Vale la pena dejar de esquiar un día en las montañas suizas, para vivir una experiencia que te pondrá los pelos de punta (recuerda que se prohibe llevar mujeres). Esta legendaria pista de tobogán en Saint Moritz tiene un declive casi vertical de 157 m de altitud, con una zanja de hielo de 1.2 km que fascina a los que buscan emociones fuertes. Se sugiere a los principiantes que desciendan en un tiempo de 65 a 75 segundos; se podría decir que no hay mucha alternativa puesto que se frena usando tan solo las botas para nieve. Si pierdes el control, acabarás en el Shuttlecock, uno de los rincones más famosos del tobogán, y con suerte aterrizarás en una cama de heno. Todo quien se avienta por el tobogán obtiene un pase directo para formar parte del Shuttlecock Club y derecho de usar una corbata distintiva. El Kulm Hotel St. Mortiz siempre ha sido el segundo hogar de los deportistas quienes ahí se reúnen después de las carreras. Es una tradición empezar el día con el Cresta Club Sándwich (que lleva espinacas, dos huevos poché, queso holandés y tocino en un pan hojaldrado), que te ayudará a tener la suficiente energía para el reto que te espera.

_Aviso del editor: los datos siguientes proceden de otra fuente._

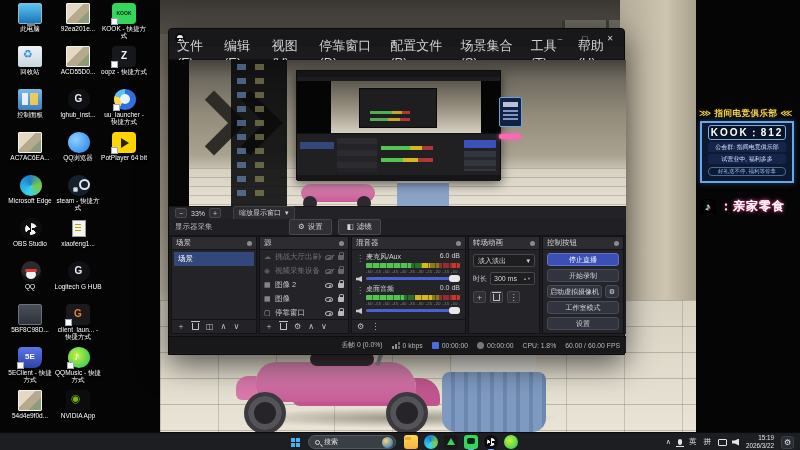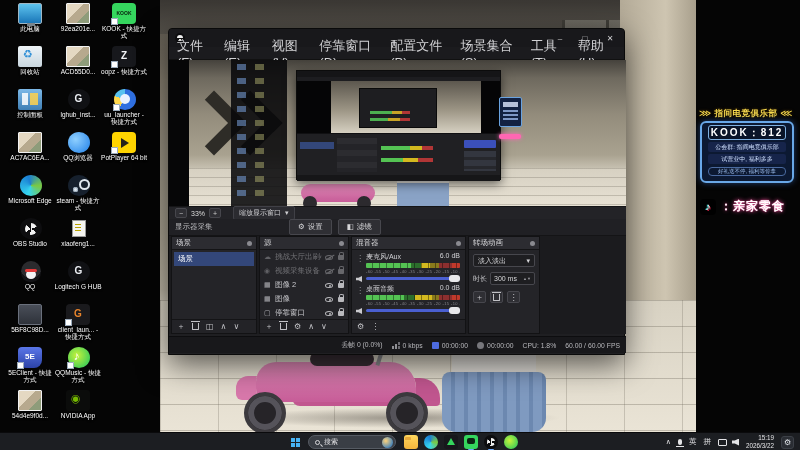--- a/index.html
+++ b/index.html
@@ -205,21 +205,21 @@
   .sitem{display:flex;align-items:center;gap:3px;white-space:nowrap;}
   .sig{width:8px;height:7px;position:relative;}
   .sig::before{content:"";position:absolute;left:0;bottom:0;width:2px;height:3px;background:#8f8f94;box-shadow:3px 0 0 #8f8f94,3px -2px 0 #8f8f94,6px 0 0 #6a6a70,6px -4px 0 #6a6a70;}
   .live-dot{width:7px;height:7px;border-radius:1px;background:#4d6bdf;}
   .rec-dot{width:7px;height:7px;border-radius:50%;background:#77777c;}
 
   
   .guild-head{position:absolute;left:694px;top:108px;width:104px;text-align:center;font-size:8.5px;font-weight:bold;color:#f7d94d;
     text-shadow:0 1px 1px #000,0 0 3px #5a3c00;letter-spacing:.5px;}
   .guild-box{position:absolute;left:700px;top:121px;width:94px;height:62px;background:rgba(13,26,53,.95);
-    border:2px solid #69a8e8;border-radius:6px;padding:2px 6px;box-shadow:0 0 6px rgba(60,120,220,.5);}
+    border:2px solid #69a8e8;border-radius:0;padding:2px 6px;box-shadow:0 0 6px rgba(60,120,220,.5);}
   .guild-id{height:15px;background:#0a1428;border:1px solid #7fb0e0;border-radius:3px;display:flex;align-items:center;justify-content:center;
     font-size:10px;font-weight:bold;color:#fff;letter-spacing:2px;}
   .guild-line{margin-top:2px;height:10px;background:#16244a;border-radius:2px;display:flex;align-items:center;justify-content:center;
     font-size:6px;color:#cfe0ff;white-space:nowrap;}
   .guild-pill{margin-top:3px;height:9px;border:1px solid #4a6aa0;border-radius:4px;display:flex;align-items:center;justify-content:center;
     font-size:5.5px;color:#9fc0f0;white-space:nowrap;}
   .douyin{position:absolute;left:700px;top:198px;display:flex;align-items:center;gap:4px;}
   .dy-ic{width:16px;height:16px;background:#000;border-radius:4px;display:flex;align-items:center;justify-content:center;
     font-size:10px;color:#fff;text-shadow:-1px 0 0 #25f4ee,1px 1px 0 #fe2c55;}
   .dy-text{font-size:12px;font-weight:bold;color:#fff;text-shadow:0 0 4px #ff4fa0,0 0 1px #ff4fa0;letter-spacing:1px;}
@@ -577,20 +577,38 @@
         </div>
         <div class="tr-tools">
           <div class="sq-btn">＋</div>
           <div class="sq-btn">
               <span class="trash"></span>
             </div>
           <div class="sq-btn">⋮</div>
         </div>
       </div>
 
+      <div class="dock dk-ctrl">
+        <div class="dock-h">
+            <span>控制按钮</span>
+            <span class="pin"></span>
+          </div>
+        <div class="ctl-col">
+          <div class="ctl-btn ctl-live">停止直播</div>
+          <div class="ctl-btn">开始录制</div>
+          <div class="ctl-row">
+            <div class="ctl-btn">启动虚拟摄像机</div>
+            <div class="ctl-btn ctl-gear">
+                <span>⚙</span>
+              </div>
+          </div>
+          <div class="ctl-btn">工作室模式</div>
+          <div class="ctl-btn">设置</div>
+        </div>
+      </div>
     </div>
 
     <div class="statusbar">
       <div class="sitem">
           <span>丢帧 0 (0.0%)</span>
         </div>
       <div class="sitem">
           <span class="sig"></span>
           <span>0 kbps</span>
         </div>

En la pista te proporcionarán un casco, botas, guantes, protectores de rodillas y hombros, antes de que se te dé una charla de introducción y te brinden instrucciones sobre cómo realizar la aventura (es una cuestión de honor para cada miembro del St. Moritz Tobogganing Club dar instrucciones a los principiantes).
Después, tendrás que dominar el miedo y aventurarte por el tobogán de hielo, balanceando tu cuerpo por las congeladas paredes y girando los pies por las curvas hasta alcanzar la zona baja de Shuttlecock y por fin la orilla, o para comprobar si serás el uno entre cada diez que pierden el control y no lo logran.
¿Y después de eso? Es otra tradición pedir un bull shot, jugo de carne con vodka con salsa Worcestershite o Tabasco. Más tarde puedes cenar en el restaurante Chesa al Parc del Kulm Hotel, cuya plato de carnes curadas, jamón y salsiz (un embutido de la región) es un platillo típico del valle Engadina. Prueba la sopa de cebada y pechugas de pollo rellenas de prosciutto, espinacas y hongos. Cierra el día con un masaje relajante en el Kulm Hotel.
CENTRO DE ESQUÍ Saint Moritz es famoso por sus impecables pendientes, grandes paisajes (en cuyo valle abundan lagos y montañas de hasta 4,000 m de altura), mucha nieve y, en particular, por su prestigiosa pista de tobogán.
EL DETALLE El Kulm Hotel ofrece el paquete Cresta Run desde $23,000 por persona. Incluye tres noches, desayunos, comidas, sesiones de spa (para las damas), clases, equipo y cinco corridas en el Cresta Run (para los hombres). kulmhotel-stmoritz.ch El viaje en tren de Zúrich a Saint Moritz cuesta desde $538. El vuelo redondo a Zúrich desde la Ciudad de México por KLM (klm. com) cuesta desde $12,000.